** Supplied entries **

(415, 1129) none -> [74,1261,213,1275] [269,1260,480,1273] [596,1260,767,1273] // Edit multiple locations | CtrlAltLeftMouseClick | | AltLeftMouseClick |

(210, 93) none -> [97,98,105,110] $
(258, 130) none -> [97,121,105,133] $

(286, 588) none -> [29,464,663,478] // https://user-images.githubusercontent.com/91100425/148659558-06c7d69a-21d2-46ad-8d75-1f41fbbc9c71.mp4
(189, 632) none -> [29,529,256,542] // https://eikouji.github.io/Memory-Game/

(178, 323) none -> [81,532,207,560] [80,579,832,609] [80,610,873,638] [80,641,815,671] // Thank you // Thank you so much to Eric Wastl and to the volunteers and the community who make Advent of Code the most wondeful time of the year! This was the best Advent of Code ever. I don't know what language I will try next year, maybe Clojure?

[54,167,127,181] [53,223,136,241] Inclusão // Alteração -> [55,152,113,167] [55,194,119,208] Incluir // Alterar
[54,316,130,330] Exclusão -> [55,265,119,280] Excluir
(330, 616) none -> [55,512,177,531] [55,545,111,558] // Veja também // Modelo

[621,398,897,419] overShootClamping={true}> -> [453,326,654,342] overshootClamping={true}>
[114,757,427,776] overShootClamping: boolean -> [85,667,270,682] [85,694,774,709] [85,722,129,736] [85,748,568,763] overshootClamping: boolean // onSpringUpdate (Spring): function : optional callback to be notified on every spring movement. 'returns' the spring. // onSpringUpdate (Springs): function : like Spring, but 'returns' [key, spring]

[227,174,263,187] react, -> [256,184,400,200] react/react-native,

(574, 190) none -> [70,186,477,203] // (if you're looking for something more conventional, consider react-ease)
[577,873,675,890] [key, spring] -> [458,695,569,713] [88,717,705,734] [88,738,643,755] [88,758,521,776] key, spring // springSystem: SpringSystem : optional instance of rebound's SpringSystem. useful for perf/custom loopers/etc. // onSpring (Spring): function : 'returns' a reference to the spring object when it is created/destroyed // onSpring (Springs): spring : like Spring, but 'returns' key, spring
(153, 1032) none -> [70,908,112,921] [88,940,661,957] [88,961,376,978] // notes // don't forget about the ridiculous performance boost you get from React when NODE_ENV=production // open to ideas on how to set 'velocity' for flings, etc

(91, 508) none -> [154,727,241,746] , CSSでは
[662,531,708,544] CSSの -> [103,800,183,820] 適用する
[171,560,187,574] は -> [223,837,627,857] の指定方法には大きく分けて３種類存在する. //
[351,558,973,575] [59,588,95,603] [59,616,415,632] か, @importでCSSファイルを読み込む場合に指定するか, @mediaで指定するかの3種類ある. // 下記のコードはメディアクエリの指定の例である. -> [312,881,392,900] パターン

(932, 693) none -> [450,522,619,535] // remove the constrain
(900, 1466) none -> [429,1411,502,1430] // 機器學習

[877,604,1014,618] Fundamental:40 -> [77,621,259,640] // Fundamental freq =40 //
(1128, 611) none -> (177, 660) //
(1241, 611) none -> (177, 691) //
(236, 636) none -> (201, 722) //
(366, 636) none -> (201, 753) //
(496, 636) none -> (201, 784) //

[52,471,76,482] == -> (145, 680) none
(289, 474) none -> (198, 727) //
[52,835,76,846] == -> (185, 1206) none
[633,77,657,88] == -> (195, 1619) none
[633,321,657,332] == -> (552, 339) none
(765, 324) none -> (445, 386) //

** What is required **
Scan the material and collect every line that contains "https".

** Completed exercise **
(286, 588) none -> [29,464,663,478] // https://user-images.githubusercontent.com/91100425/148659558-06c7d69a-21d2-46ad-8d75-1f41fbbc9c71.mp4
(189, 632) none -> [29,529,256,542] // https://eikouji.github.io/Memory-Game/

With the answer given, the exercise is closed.